If I move out now, it will be a huge financial strain. For 25 years, we had only one shared bank account and all my money went into it. A lot of money went into the new house. Once we sell this house, I might come out with enough cushion to be okay. If I move out with the situation of needing a new car as well, I'd need to look for a place near work which is pretty far from here as is. It would mean seeing the kids less. I'm not ready for that.
She was telling me she wanted the divorce after the new house is done in about another 8 months. Until then, we are living together so I can save money to move out on my own. I hope to make progress enough that in 8 months of detaching and GAL that if the D does happen I will be able to make the right decisions. Honestly, I was initially hurt by the OM, and during our first two months of arguing I had said a lot of stuff from the heart, from anger, and also fear.
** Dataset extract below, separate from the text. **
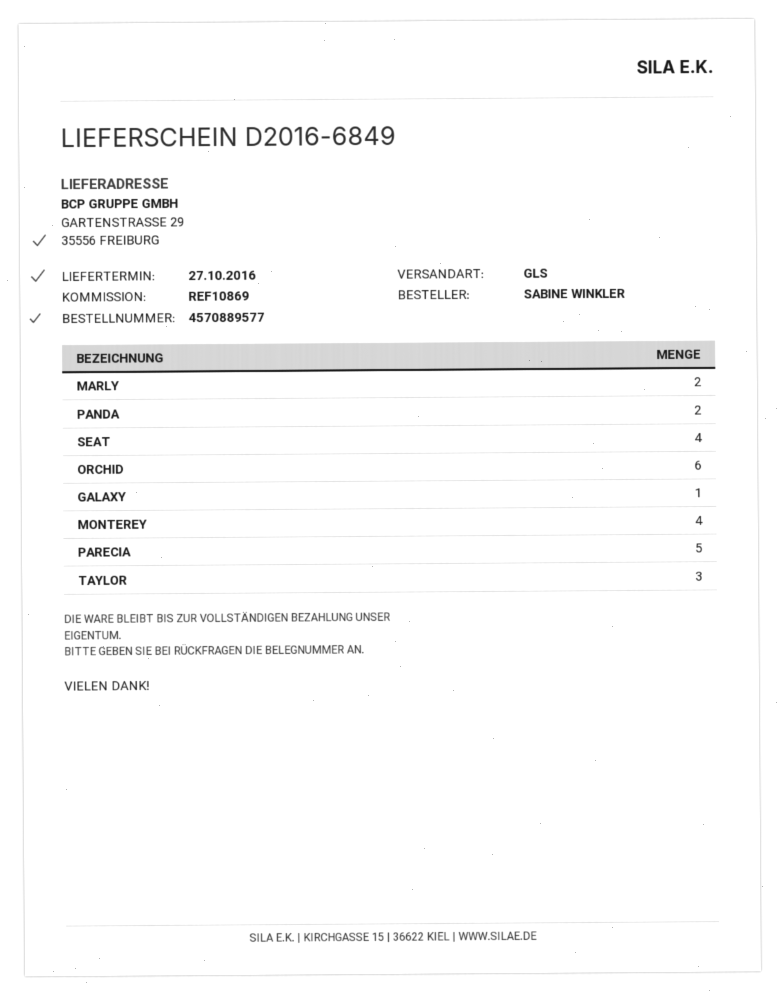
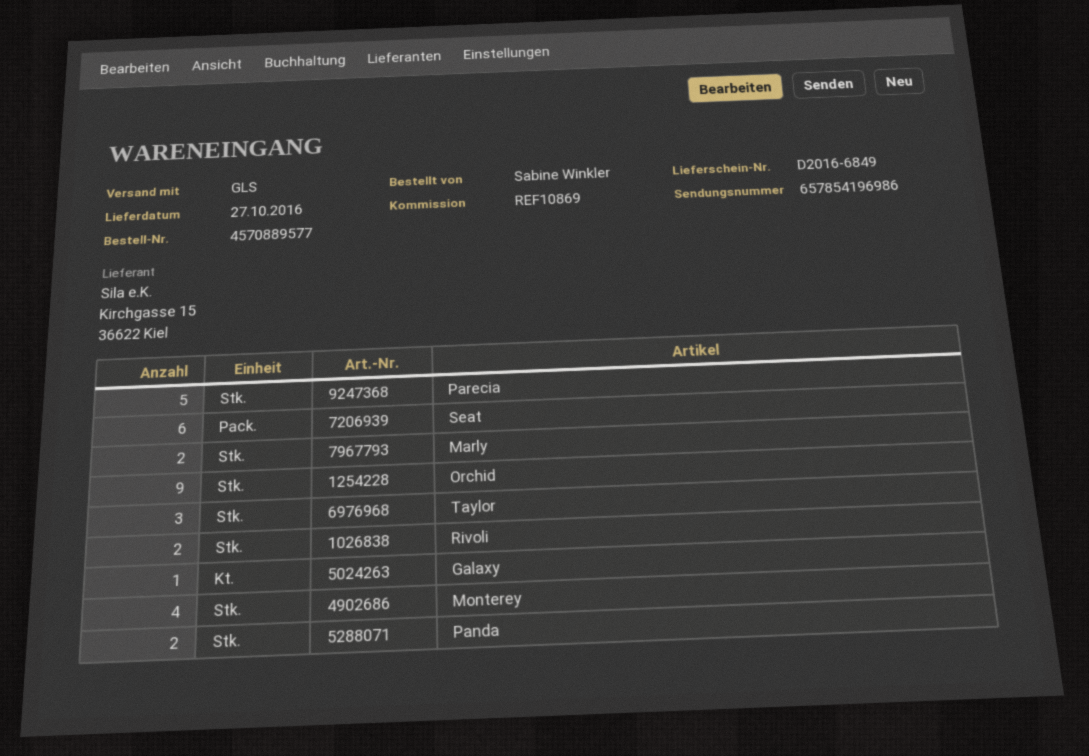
SEAT: 4 -> 6
ORCHID: 6 -> 9
Rivoli: none -> 2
She said I would not forgive her if she cheated or that I couldn't get past my anger and she was right. But, I don't want to be that guy and I definitely don't want to be a weak guy letting her run all over me. I think I broke over 30 rules in the first two months after she dropped the bomb. I want to use this 8 months or however long I have to work on me and then go from there.
Originally Posted by sandi2
Did I understand correctly, that you are sleeping in separate bedrooms? Does she consider this as an "in-house" separation?
Yes, this is an in house separation. She sleeps with the kids in one room and me in another. Almost 3 months now.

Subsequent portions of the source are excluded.